- Interactive map of the Romuva Cinema area

General information
- Status: Operational
- Type: Movie theater
- Architectural style: Art Deco, Functionalism / Modernism
- Location: Kaunas, Lithuania, Laisvės alėja 54
- Coordinates: 54°53′52″N 23°54′56″E﻿ / ﻿54.897747°N 23.915646°E
- Groundbreaking: February 3, 1939
- Completed: April 13, 1940
- Renovated: 2008
- Cost: 200,000 litas

Technical details
- Material: Masonry (brick), Ferroconcrete

Design and construction
- Architect: Nikolajus Mačiulskis

Website
- www.kcromuva.lt

UNESCO World Heritage Site
- Official name: Modernist Kaunas: Architecture of Optimism, 1919-1939
- Type: Cultural
- Criteria: iv
- Designated: 2023 (45th session)
- UNESCO region: Europe

= Romuva Cinema =

Romuva Cinema (Romuvos kino teatras) is the oldest still operational cinema theater in Lithuania. The building was designed by the architect Nikolajus Mačiulskis and was completed on April 13, 1940.
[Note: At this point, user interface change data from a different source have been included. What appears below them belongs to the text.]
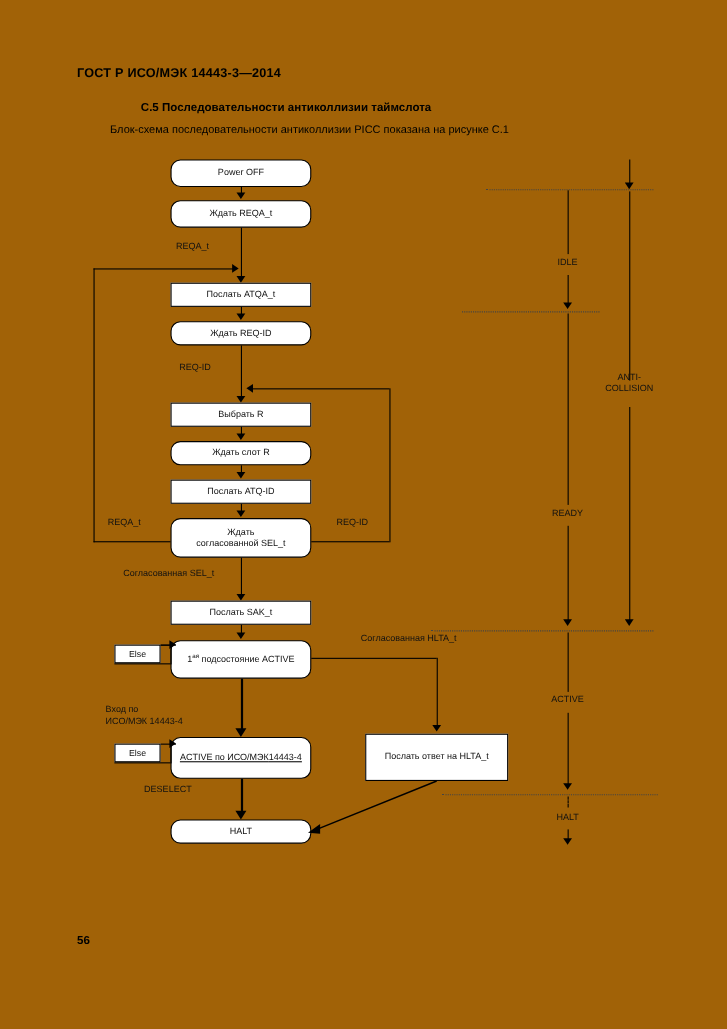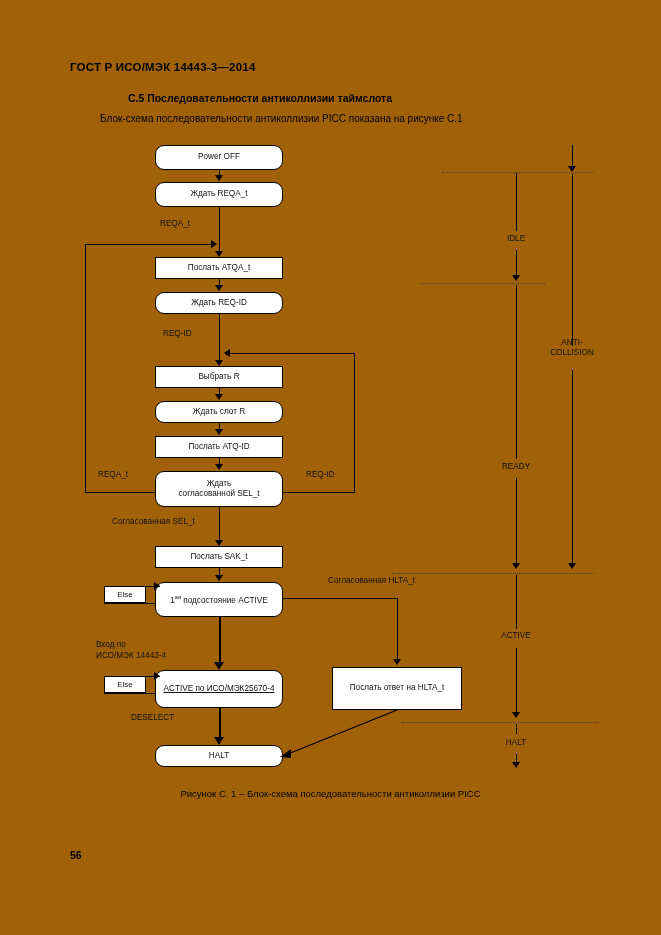"25670-4" span { text: 25670-4 -> 14443-4 }
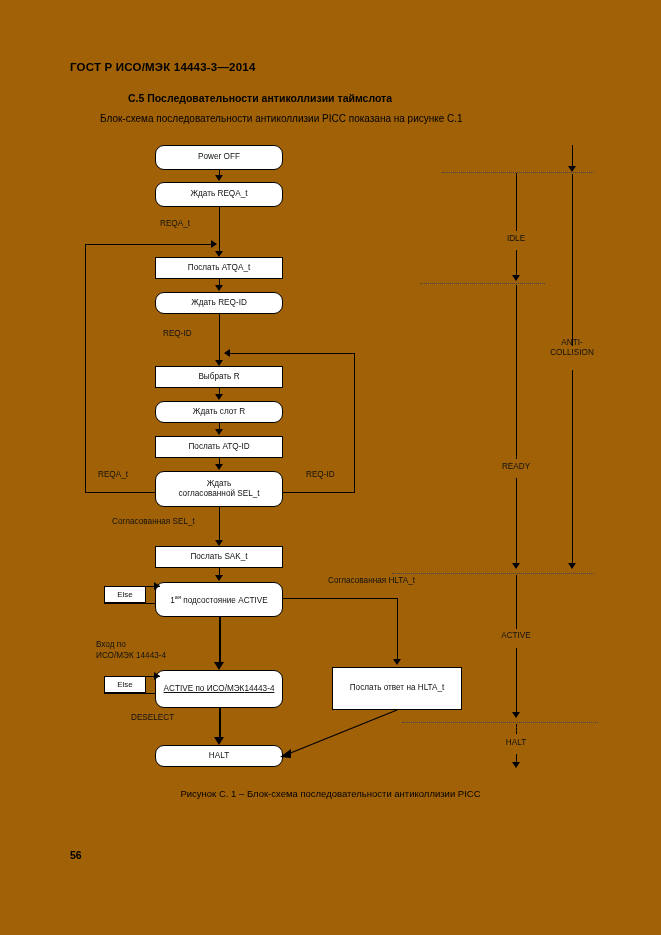"Рисунок С. 1 – Блок-схема" div.fig-caption { html: <div>Рисунок С. 1 – Блок-схема последовательности антиколлизии PICC</div> -> none }
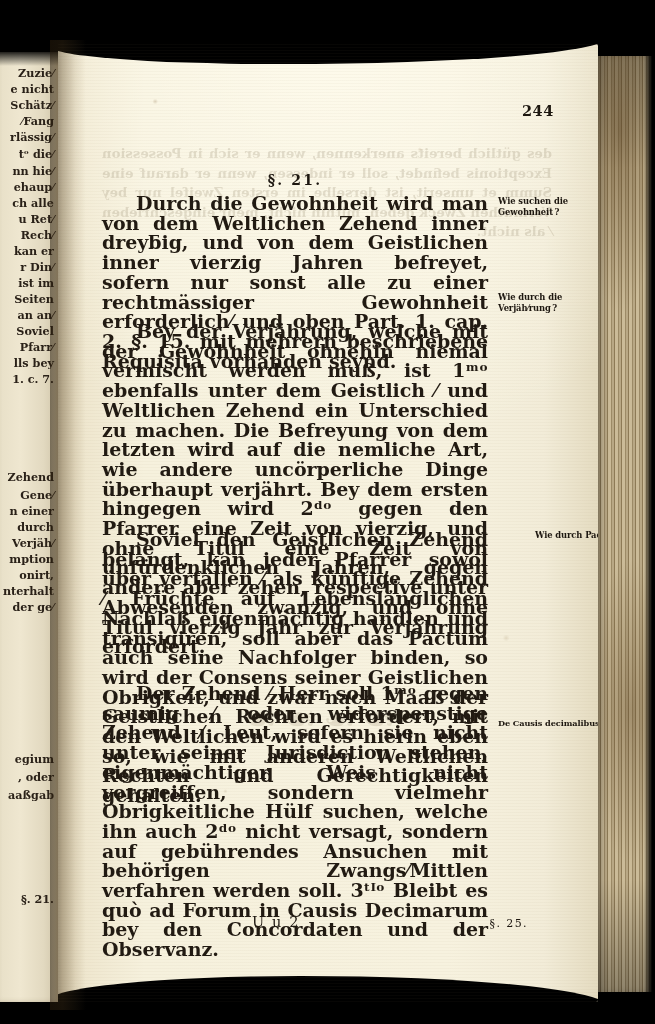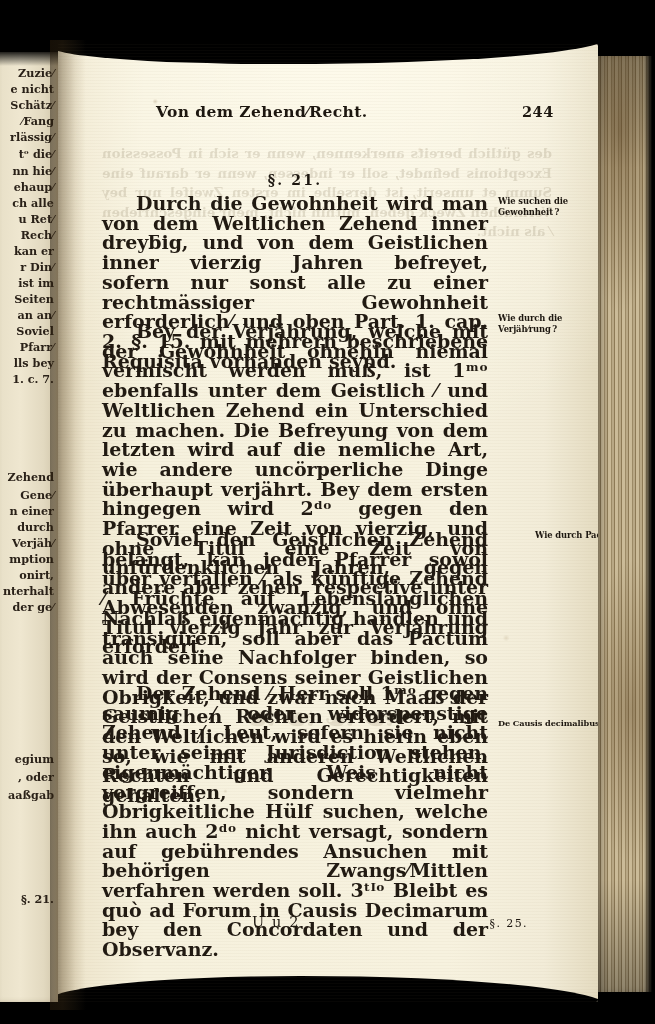"Von dem Zehend⁄Recht." span.rh-title { html: <span>Von dem Zehend⁄Recht.</span> -> none }
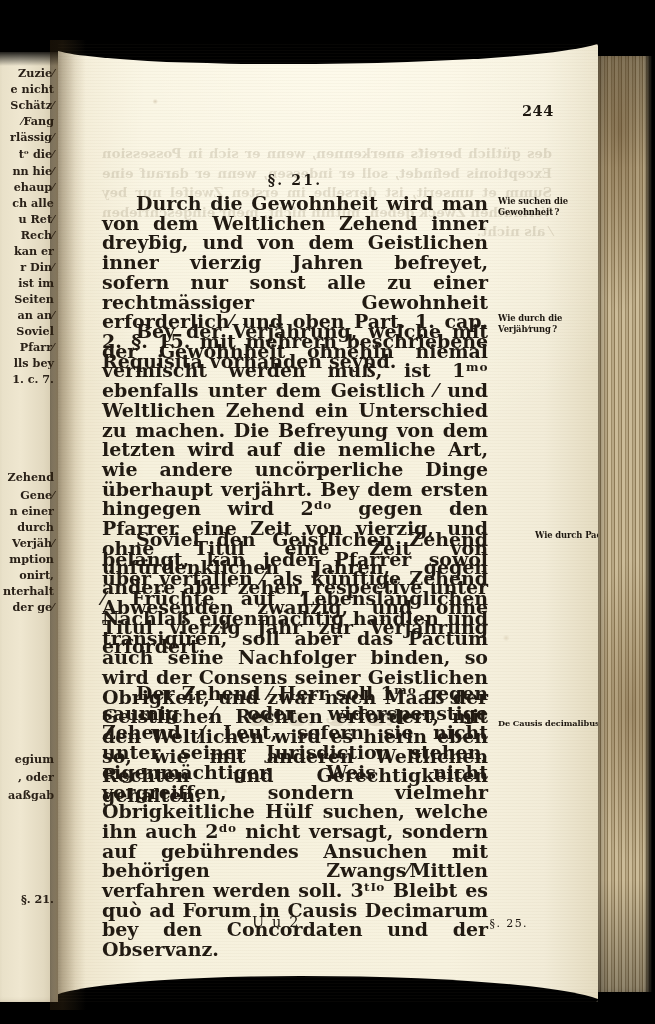"Wie durch die Verjäh⁄rung ?" div.margin-note { top: 269px -> 248px }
The cinema was closed on April 15, 2007. The Kaunas International Film Festival played a crucial role in rescuing the Romuva Cinema and ensuring the continuation of film exhibition in this cinema space.

In 2015, the building was one of 44 objects in Kaunas to receive the European Heritage Label. The building was reconstructed in 2016–2021, however authentic details from the 1940s have also been preserved.